Attention aussi à ne pas faire l’impasse sur les engrais de fond. Une partie de la ferme des Bordes étant menée en agriculture biologique depuis 2000, elle n’était fertilisée que par son fumier de bovin. Or, les expérimentateurs ont observé une lente dégradation de la qualité et de la quantité des fourrages produits. Les prairies semées tardaient à s’implanter et les légumineuses avaient du mal à s’y maintenir durablement. Pour faire face à ce déclin, la ferme s’est résolue à fertiliser ses prairies avec de l’engrais bio (phosphate naturel, Patenkali…) ou avec des effluents d’élevages achetés à l’extérieur (fientes de volailles déshydratées et lisier de porc déshydraté). Les apports de phosphore et de potasse ont ainsi profité aux légumineuses et ont permis de redonner de la productivité aux prairies.

Cap Protéines dans l’Allier aussi

L’œil de l’expert :

Dans l’Allier, cinq exploitations sont suivies par la Chambre d’agriculture dans le cadre de l’action Cap Protéines : 2 en bovins viande, 1 en lait et 2 en ovins.

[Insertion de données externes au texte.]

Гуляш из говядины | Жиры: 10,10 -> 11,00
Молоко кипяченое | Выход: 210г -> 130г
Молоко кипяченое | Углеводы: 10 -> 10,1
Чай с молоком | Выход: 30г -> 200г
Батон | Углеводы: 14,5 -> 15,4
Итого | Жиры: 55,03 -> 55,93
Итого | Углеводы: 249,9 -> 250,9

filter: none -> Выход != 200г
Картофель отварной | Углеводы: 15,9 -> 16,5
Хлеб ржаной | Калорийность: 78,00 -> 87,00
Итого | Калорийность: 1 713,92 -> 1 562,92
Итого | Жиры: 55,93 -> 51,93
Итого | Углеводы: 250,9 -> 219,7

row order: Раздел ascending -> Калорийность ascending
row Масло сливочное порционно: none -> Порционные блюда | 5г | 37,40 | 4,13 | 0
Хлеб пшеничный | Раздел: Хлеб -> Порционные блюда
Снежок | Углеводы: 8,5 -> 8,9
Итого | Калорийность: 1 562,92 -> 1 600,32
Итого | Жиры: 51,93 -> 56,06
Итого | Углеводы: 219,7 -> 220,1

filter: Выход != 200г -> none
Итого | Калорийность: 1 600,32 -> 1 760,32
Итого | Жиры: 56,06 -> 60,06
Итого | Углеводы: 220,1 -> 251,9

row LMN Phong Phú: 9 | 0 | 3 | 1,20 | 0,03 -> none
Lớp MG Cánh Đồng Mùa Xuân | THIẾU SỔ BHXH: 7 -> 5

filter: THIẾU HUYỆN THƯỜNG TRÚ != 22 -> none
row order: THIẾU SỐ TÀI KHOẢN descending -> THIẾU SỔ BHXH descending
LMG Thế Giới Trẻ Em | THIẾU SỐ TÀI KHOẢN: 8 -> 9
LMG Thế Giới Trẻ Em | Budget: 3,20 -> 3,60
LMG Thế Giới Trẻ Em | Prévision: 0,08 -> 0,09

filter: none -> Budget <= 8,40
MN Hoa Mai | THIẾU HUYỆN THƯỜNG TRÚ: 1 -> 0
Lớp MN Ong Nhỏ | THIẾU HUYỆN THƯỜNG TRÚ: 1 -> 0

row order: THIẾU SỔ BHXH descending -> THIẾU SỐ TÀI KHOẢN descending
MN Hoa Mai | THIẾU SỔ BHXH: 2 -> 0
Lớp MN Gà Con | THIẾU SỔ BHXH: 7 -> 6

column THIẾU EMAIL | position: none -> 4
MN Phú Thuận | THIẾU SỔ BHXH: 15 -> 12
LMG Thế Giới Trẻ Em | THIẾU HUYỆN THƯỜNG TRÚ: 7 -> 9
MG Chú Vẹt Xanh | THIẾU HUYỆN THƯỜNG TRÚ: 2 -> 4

Francis Bougarel, conseiller fourrages et élevage bovins allaitants, nous apporte son regard au sujet de la fertilisation des prairies : « La fertilisation des prairies est un des leviers technico économiques qui se doit d’être optimisé au maximum d’autant plus compte tenue de la hausse des intrants que nous subissons depuis un an. Avant de penser éléments minéraux, il est indispensable de réfléchir à l’amendement pour limiter les risques de gaspillages, notamment d’azote, phosphore et potasse. Au-delà de l’aspect réglementaire, la dose à apporter se raisonne entre autres en fonction du mode de récolte prévue et des espèces qui composent la prairie. L’azote, en particulier, tend à favoriser les graminées au détriment des légumineuses. Avec cet élément, tout l’enjeu c’est d’assurer « le coup de fouet » au printemps pour un rendement optimal. Pour cela, pour les ensilages et enrubannages, en fonction des conditions météo, il faut prévoir d’apporter l’azote minéral au plus près des 200 - 220 °C à partir du 1er janvier (pour les foins, il est possible de décaler les apports). Le phosphore et la potasse ne doivent pas non plus être négligés en partie pour le développement racinaire et l’absorption des éléments minéraux. Qu’ils soient d’origine organique, par les engrais de ferme, ou minérale, ces deux éléments contribuent également au maintien d’une flore de qualité. Ensuite, la qualité des fourrages récoltés et/ou pâturés sera non seulement assurée par les espèces en place (proportion de bonnes et mauvaises graminées) mais aussi et surtout par le stade de ces espèces à la récolte (autre étape fondamentale à l’économie de concentrés azotés dans les rations d’hiver). C’est pourquoi, chaque semaine, à partir de début mars, des bulletins techniques « Info Prairie », spécifique du département, sont envoyés gratuitement par mail. Ces préconisations concrètes permettent d’anticiper les principales interventions de la campagne fourragère et en particulier la fertilisation.»